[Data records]
======

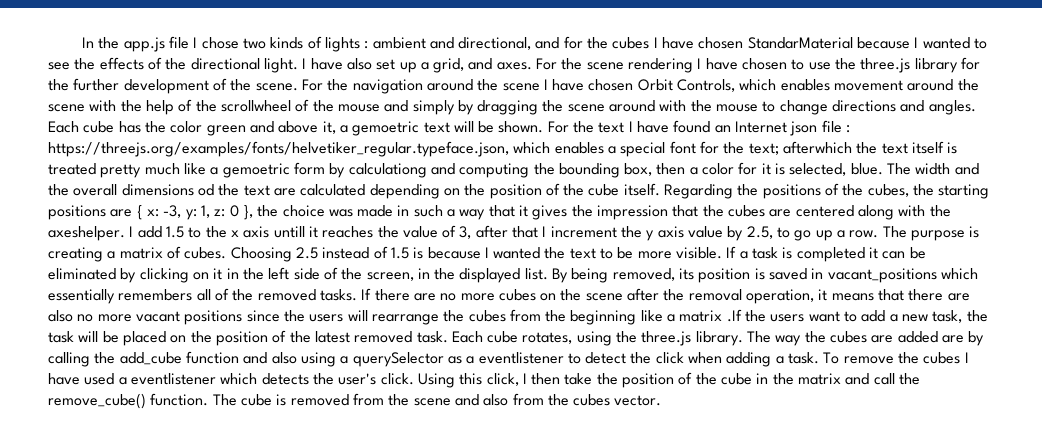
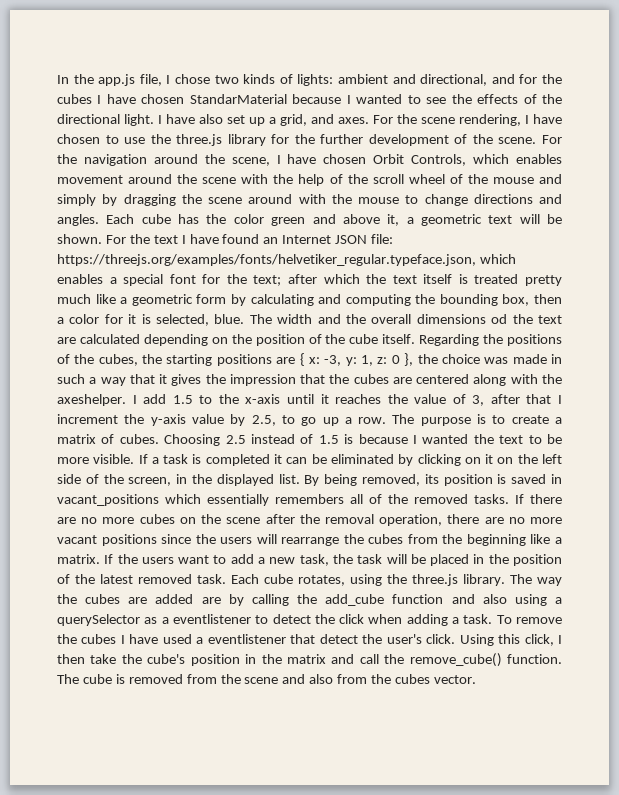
- In the app.js file I chose two kinds of lights : ambient and directional, and for the cubes I have chosen StandarMaterial because I wanted to see the effects of the directional light.
+ In the app.js file, I chose two kinds of lights: ambient and directional, and for the cubes I have chosen StandarMaterial because I wanted to see the effects of the directional light.
- For the scene rendering I have chosen to use the three.js library for the further development of the scene.
+ For the scene rendering, I have chosen to use the three.js library for the further development of the scene.
- For the navigation around the scene I have chosen Orbit Controls, which enables movement around the scene with the help of the scrollwheel of the mouse and simply by dragging the scene around with the mouse to change directions and angles.
+ For the navigation around the scene, I have chosen Orbit Controls, which enables movement around the scene with the help of the scroll wheel of the mouse and simply by dragging the scene around with the mouse to change directions and angles.
- Each cube has the color green and above it, a gemoetric text will be shown.
+ Each cube has the color green and above it, a geometric text will be shown.
- For the text I have found an Internet json file : https://threejs.org/examples/fonts/helvetiker_regular.typeface.json, which enables a special font for the text; afterwhich the text itself is treated pretty much like a gemoetric form by calculationg and computing the bounding box, then a color for it is selected, blue.
+ For the text I have found an Internet JSON file: https://threejs.org/examples/fonts/helvetiker_regular.typeface.json, which enables a special font for the text; after which the text itself is treated pretty much like a geometric form by calculating and computing the bounding box, then a color for it is selected, blue.
- I add 1.5 to the x axis untill it reaches the value of 3, after that I increment the y axis value by 2.5, to go up a row.
+ I add 1.5 to the x-axis until it reaches the value of 3, after that I increment the y-axis value by 2.5, to go up a row.
- The purpose is creating a matrix of cubes.
+ The purpose is to create a matrix of cubes.
- If a task is completed it can be eliminated by clicking on it in the left side of the screen, in the displayed list.
+ If a task is completed it can be eliminated by clicking on it on the left side of the screen, in the displayed list.
- If there are no more cubes on the scene after the removal operation, it means that there are also no more vacant positions since the users will rearrange the cubes from the beginning like a matrix .If the users want to add a new task, the task will be placed on the position of the latest removed task.
+ If there are no more cubes on the scene after the removal operation, there are no more vacant positions since the users will rearrange the cubes from the beginning like a matrix. If the users want to add a new task, the task will be placed in the position of the latest removed task.
- To remove the cubes I have used a eventlistener which detects the user's click.
+ To remove the cubes I have used a eventlistener that detect the user's click.
- Using this click, I then take the position of the cube in the matrix and call the remove_cube() function.
+ Using this click, I then take the cube's position in the matrix and call the remove_cube() function.

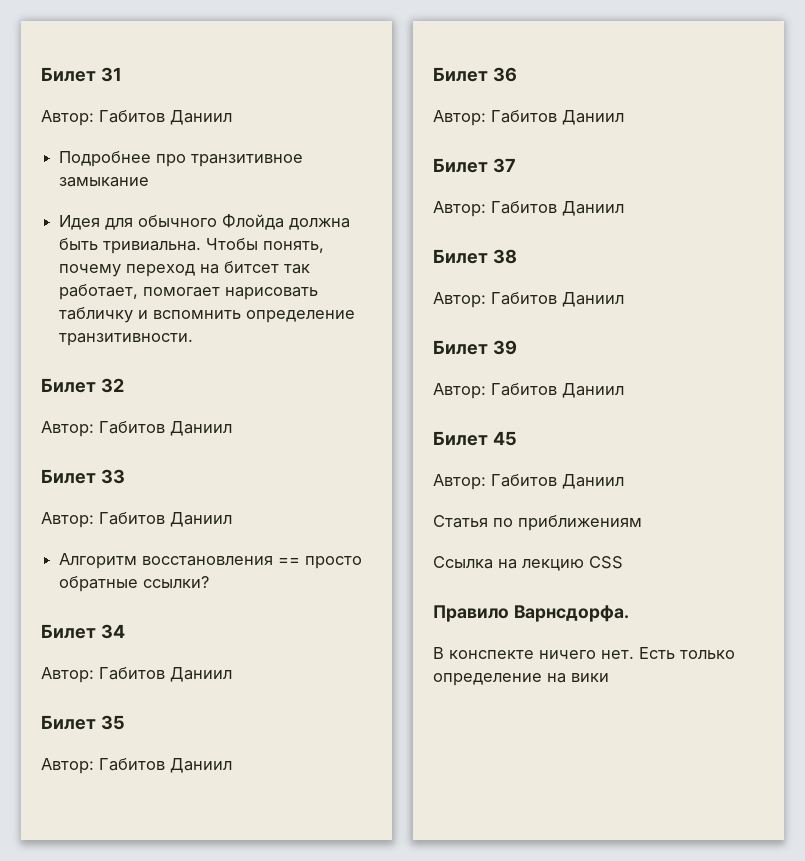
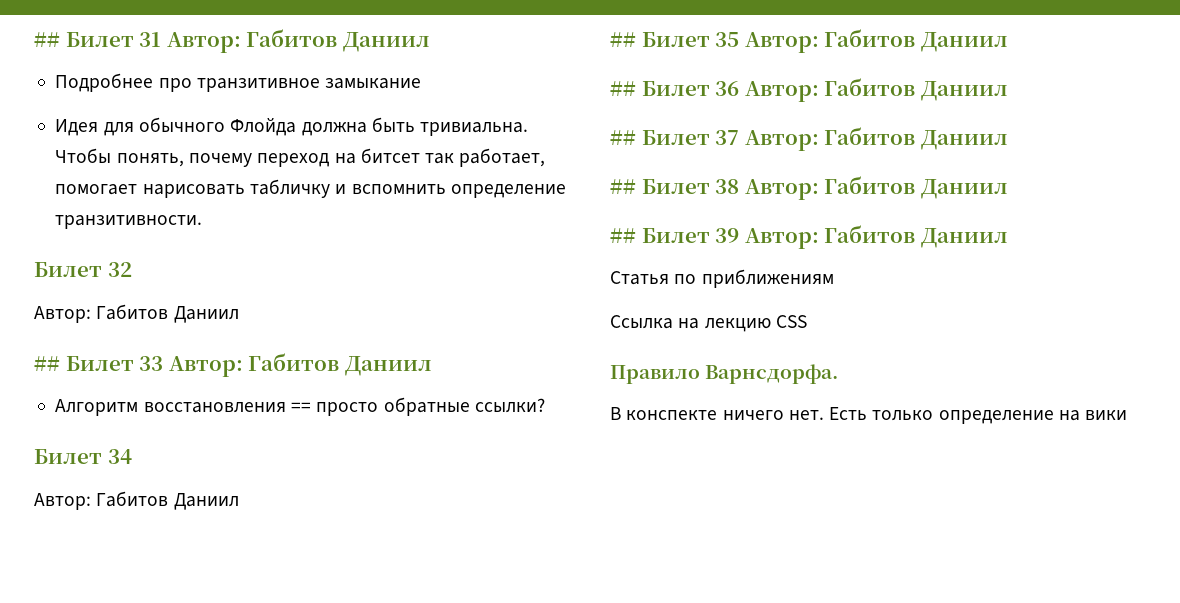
- Билет 31
- Автор: Габитов Даниил
+ ## Билет 31 Автор: Габитов Даниил
- Билет 33
- Автор: Габитов Даниил
+ ## Билет 33 Автор: Габитов Даниил
- Билет 35
- Автор: Габитов Даниил
- Билет 36
- Автор: Габитов Даниил
- Билет 37
- Автор: Габитов Даниил
- Билет 38
- Автор: Габитов Даниил
- Билет 39
- Автор: Габитов Даниил
- Билет 45
- Автор: Габитов Даниил
+ ## Билет 35 Автор: Габитов Даниил
+ ## Билет 36 Автор: Габитов Даниил
+ ## Билет 37 Автор: Габитов Даниил
+ ## Билет 38 Автор: Габитов Даниил
+ ## Билет 39 Автор: Габитов Даниил

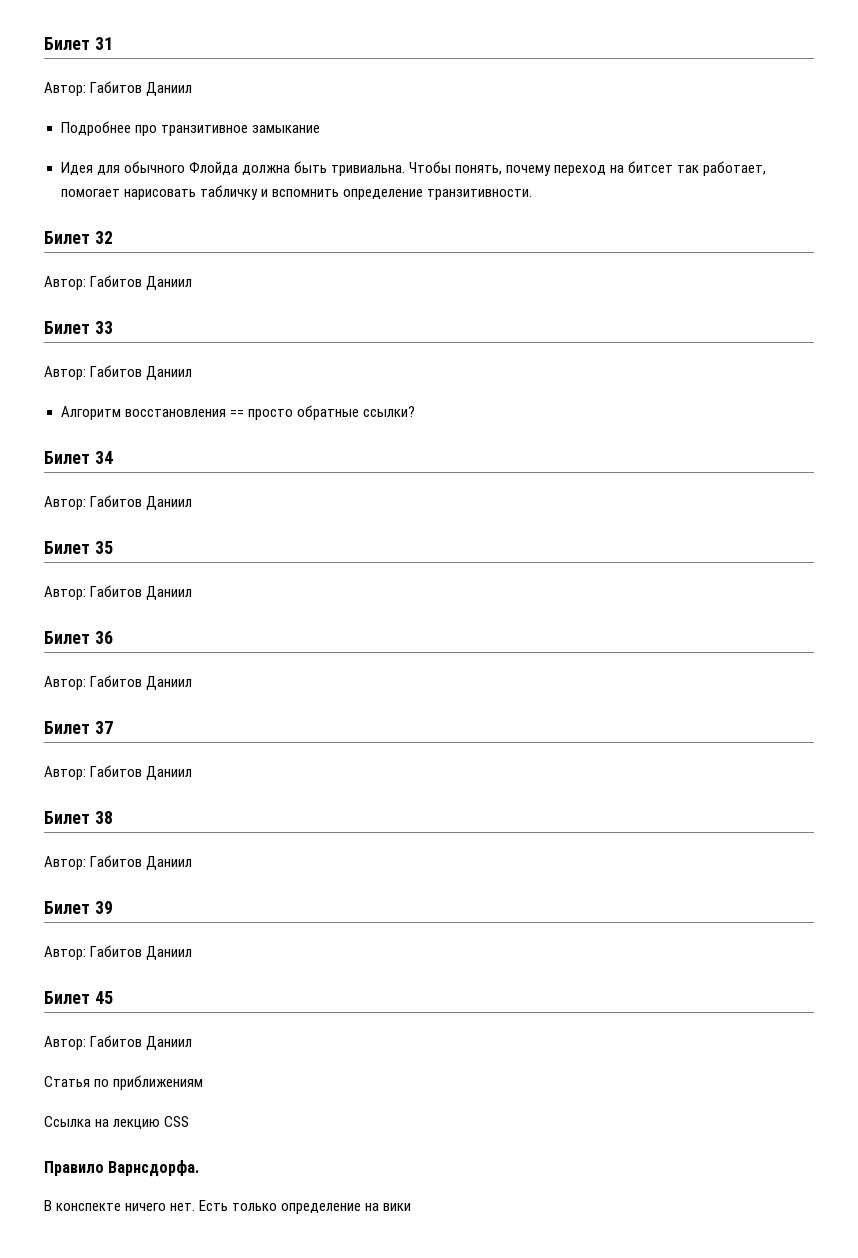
- ## Билет 31 Автор: Габитов Даниил
+ Билет 31
+ Автор: Габитов Даниил
- ## Билет 33 Автор: Габитов Даниил
+ Билет 33
+ Автор: Габитов Даниил
- ## Билет 35 Автор: Габитов Даниил
- ## Билет 36 Автор: Габитов Даниил
- ## Билет 37 Автор: Габитов Даниил
- ## Билет 38 Автор: Габитов Даниил
- ## Билет 39 Автор: Габитов Даниил
+ Билет 35
+ Автор: Габитов Даниил
+ Билет 36
+ Автор: Габитов Даниил
+ Билет 37
+ Автор: Габитов Даниил
+ Билет 38
+ Автор: Габитов Даниил
+ Билет 39
+ Автор: Габитов Даниил
+ Билет 45
+ Автор: Габитов Даниил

======

Would you return the data exactly as written, without the pictures?

- In the app.js file I chose two kinds of lights : ambient and directional, and for the cubes I have chosen StandarMaterial because I wanted to see the effects of the directional light.
+ In the app.js file, I chose two kinds of lights: ambient and directional, and for the cubes I have chosen StandarMaterial because I wanted to see the effects of the directional light.
- For the scene rendering I have chosen to use the three.js library for the further development of the scene.
+ For the scene rendering, I have chosen to use the three.js library for the further development of the scene.
- For the navigation around the scene I have chosen Orbit Controls, which enables movement around the scene with the help of the scrollwheel of the mouse and simply by dragging the scene around with the mouse to change directions and angles.
+ For the navigation around the scene, I have chosen Orbit Controls, which enables movement around the scene with the help of the scroll wheel of the mouse and simply by dragging the scene around with the mouse to change directions and angles.
- Each cube has the color green and above it, a gemoetric text will be shown.
+ Each cube has the color green and above it, a geometric text will be shown.
- For the text I have found an Internet json file : https://threejs.org/examples/fonts/helvetiker_regular.typeface.json, which enables a special font for the text; afterwhich the text itself is treated pretty much like a gemoetric form by calculationg and computing the bounding box, then a color for it is selected, blue.
+ For the text I have found an Internet JSON file: https://threejs.org/examples/fonts/helvetiker_regular.typeface.json, which enables a special font for the text; after which the text itself is treated pretty much like a geometric form by calculating and computing the bounding box, then a color for it is selected, blue.
- I add 1.5 to the x axis untill it reaches the value of 3, after that I increment the y axis value by 2.5, to go up a row.
+ I add 1.5 to the x-axis until it reaches the value of 3, after that I increment the y-axis value by 2.5, to go up a row.
- The purpose is creating a matrix of cubes.
+ The purpose is to create a matrix of cubes.
- If a task is completed it can be eliminated by clicking on it in the left side of the screen, in the displayed list.
+ If a task is completed it can be eliminated by clicking on it on the left side of the screen, in the displayed list.
- If there are no more cubes on the scene after the removal operation, it means that there are also no more vacant positions since the users will rearrange the cubes from the beginning like a matrix .If the users want to add a new task, the task will be placed on the position of the latest removed task.
+ If there are no more cubes on the scene after the removal operation, there are no more vacant positions since the users will rearrange the cubes from the beginning like a matrix. If the users want to add a new task, the task will be placed in the position of the latest removed task.
- To remove the cubes I have used a eventlistener which detects the user's click.
+ To remove the cubes I have used a eventlistener that detect the user's click.
- Using this click, I then take the position of the cube in the matrix and call the remove_cube() function.
+ Using this click, I then take the cube's position in the matrix and call the remove_cube() function.

- Билет 31
- Автор: Габитов Даниил
+ ## Билет 31 Автор: Габитов Даниил
- Билет 33
- Автор: Габитов Даниил
+ ## Билет 33 Автор: Габитов Даниил
- Билет 35
- Автор: Габитов Даниил
- Билет 36
- Автор: Габитов Даниил
- Билет 37
- Автор: Габитов Даниил
- Билет 38
- Автор: Габитов Даниил
- Билет 39
- Автор: Габитов Даниил
- Билет 45
- Автор: Габитов Даниил
+ ## Билет 35 Автор: Габитов Даниил
+ ## Билет 36 Автор: Габитов Даниил
+ ## Билет 37 Автор: Габитов Даниил
+ ## Билет 38 Автор: Габитов Даниил
+ ## Билет 39 Автор: Габитов Даниил

- ## Билет 31 Автор: Габитов Даниил
+ Билет 31
+ Автор: Габитов Даниил
- ## Билет 33 Автор: Габитов Даниил
+ Билет 33
+ Автор: Габитов Даниил
- ## Билет 35 Автор: Габитов Даниил
- ## Билет 36 Автор: Габитов Даниил
- ## Билет 37 Автор: Габитов Даниил
- ## Билет 38 Автор: Габитов Даниил
- ## Билет 39 Автор: Габитов Даниил
+ Билет 35
+ Автор: Габитов Даниил
+ Билет 36
+ Автор: Габитов Даниил
+ Билет 37
+ Автор: Габитов Даниил
+ Билет 38
+ Автор: Габитов Даниил
+ Билет 39
+ Автор: Габитов Даниил
+ Билет 45
+ Автор: Габитов Даниил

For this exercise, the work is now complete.